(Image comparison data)
• • • • •
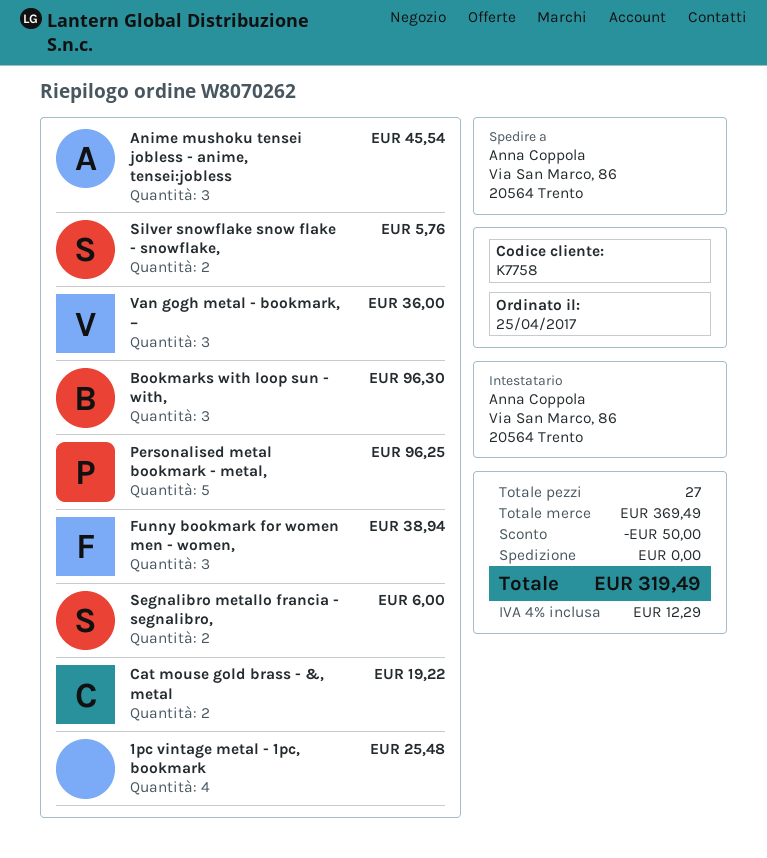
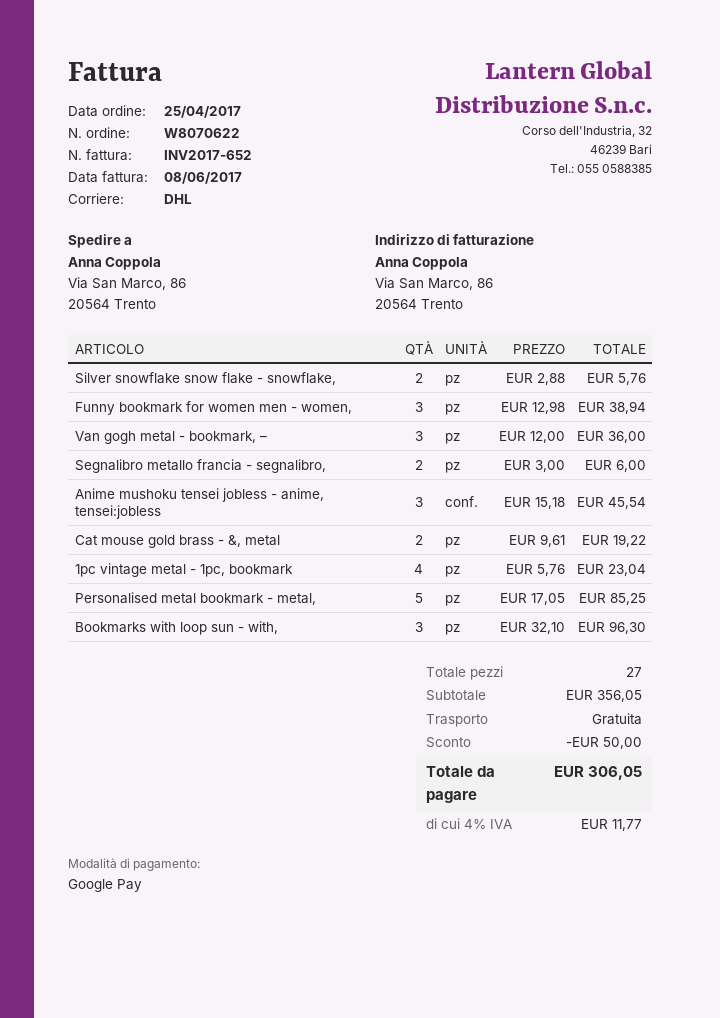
order number: W8070262 -> W8070622
Personalised metal bookmark - metal,: 5 for 96.25 -> 5 for 85.25
1pc vintage metal - 1pc, bookmark: 4 for 25.48 -> 4 for 23.04
subtotal: 369.49 -> 356.05
tax: 4% = 12.29 -> 4% = 11.77
total: 319.49 -> 306.05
• • • • •
_About this task_. Return every entry word for word, leaving the pictures out.

_Response for this exercise_.
order number: W8070262 -> W8070622
Personalised metal bookmark - metal,: 5 for 96.25 -> 5 for 85.25
1pc vintage metal - 1pc, bookmark: 4 for 25.48 -> 4 for 23.04
subtotal: 369.49 -> 356.05
tax: 4% = 12.29 -> 4% = 11.77
total: 319.49 -> 306.05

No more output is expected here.